Внутренности всякого видеть нельзя. Молодые люди в восторге, думая что уже все кончено и Польша тотчас возрастет в величии, славе и независимости. Они подкрепляются мещанством и чернью, которая от радости вне себя. Но и самые зачинщики ужасаются теперь, что допустили подлость, которая и против них самих может со временем точно также поступить. Сей способ всегда опасен и чернь, побуждаемая хотя бы то было и обманами к действованию в государственных делах, часто кончит тем, что присвояет себе власть повелевать своим повелителям, как то происходит теперь во Франции. Остается мне объяснить здешние толкования о сей революции. Теперь ожидают известий, как она принята будет в провинциях и соседними державами. Даже сами поляки, противные ей, здесь [651] думают, что в провинциях найдет она мало сопротивления, потому что дух прежней вольности почти везде исчез, что все помышляют только о своем благоденствии, что не похотят заводить реконфедерации (кои и невозможны без посторонней помощи) дабы и совсем не разориться, а с другой стороны потому что ежели соседние державы не вмешаются, или ежели которая из них будет помогать революции, то Польша в самом деле придет в некоторое устройство, в честь и в славу, а сие больше всего ослепляет польское чванство.

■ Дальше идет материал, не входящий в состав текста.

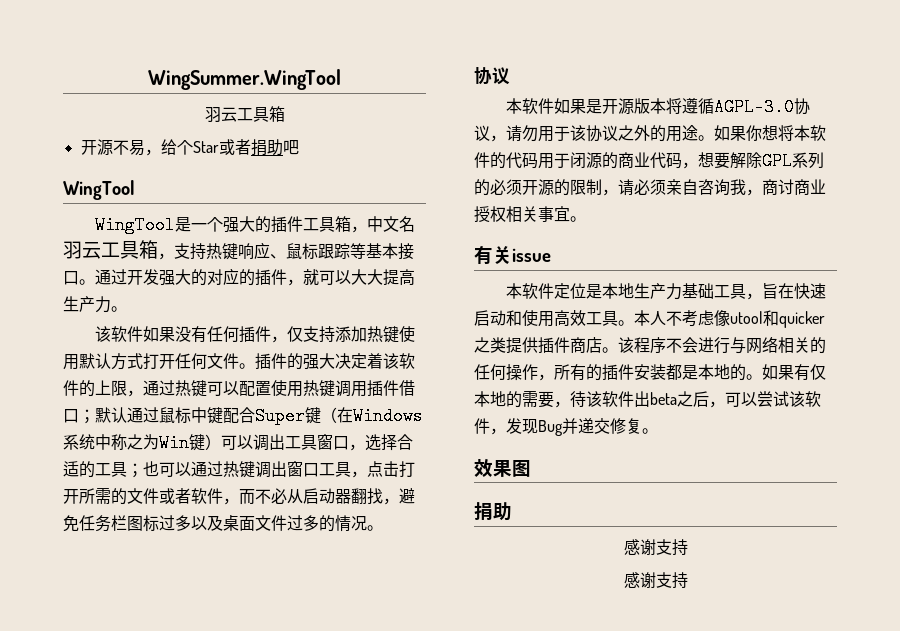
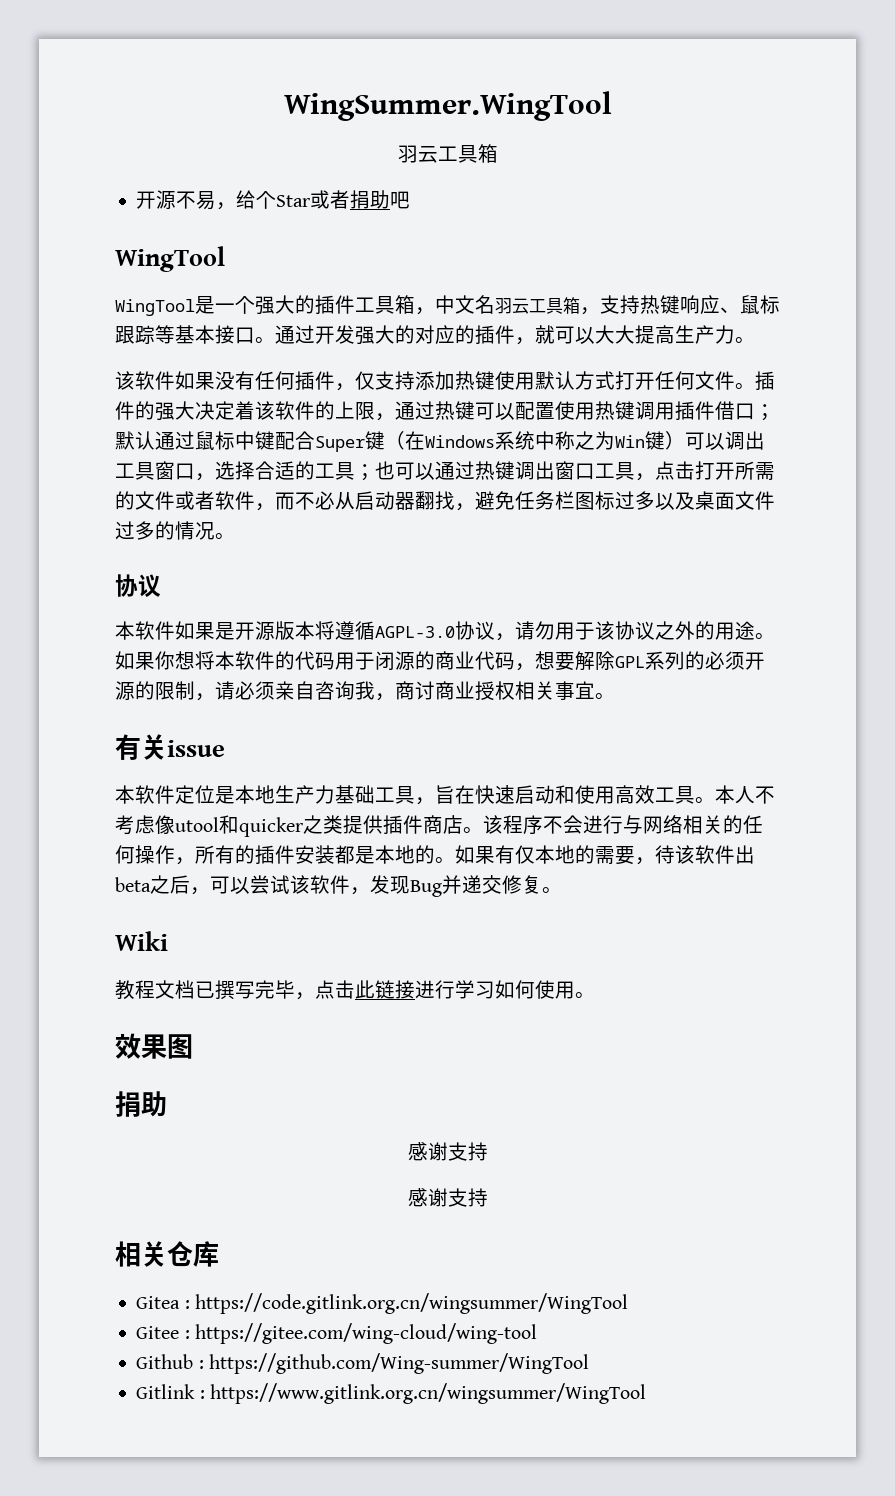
+ Wiki
+ 教程文档已撰写完毕，点击此链接进行学习如何使用。
+ 相关仓库
+ Gitea : https://code.gitlink.org.cn/wingsummer/WingTool
+ Gitee : https://gitee.com/wing-cloud/wing-tool
+ Github : https://github.com/Wing-summer/WingTool
+ Gitlink : https://www.gitlink.org.cn/wingsummer/WingTool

О соседних державах рассуждают следующим образом: России не может следствие революции, то есть устройство Польши, нанести беспокойствия и опасности, ибо Польша, как многие начинают мыслить, без России обойтись не может, и, конечно, в союз с нею вступит. Об императоре почти то же говорят, но главнейше почитают революцию вредной Прусской короне, которая ни столько войска иметь, ни кормить его, ни расширить границ своих не может инако как с ущербом Польше. Голландский министр изъявлял немалую радость; прусский притворялся веселым, английский и шведский узнали происшествие по пушкам, а последний доходил даже до дурачеств от восторга.

На курфюрста саксонского легко согласились, ибо ожидают, что он по-прежнему доходы Саксонии издерживать станет в Польше. Но назначая нынешнего курфюрста в короли, дочь его дать в супругу тому, кого выберет Республика, а детей наследниками престола, сим самым отнимают навсегда у саксонского дома дорогу к польскому престолу, чего сообразить нельзя с оказываемым к нему доброжелательством, и есть тут, конечно, какая тайна и предварительное с курфюрством сношение.

Впрочем, будущая наследница служила великую помощь к соглашению партий. Потоцкий льстил, сказывают, короля польского выдать ее за племянника его; князя Адама Чарторыжского, за сына его, а между тем не лишал сей надежды и свою фамилию. Прочих обольщевали тем, что инфанту отдадут или за великого князя, или за эрц-герцога или за прусского или же за аглинского королевича, который из них будет обещать большие выгоды Польше. В самое же то время обманывали всех различно, одних, что революция делается с согласия России, других - с согласия цесаря, третьих же - с согласия прусского короля, и станется, что в последнем и есть некоторое основание, несмотря на наружные доказательства противного.

Имею честь быть с должнейшим почтением и совершенною преданностью милостивый государь вашего сиятельства всепокорнейший слуга Яков Булгаков.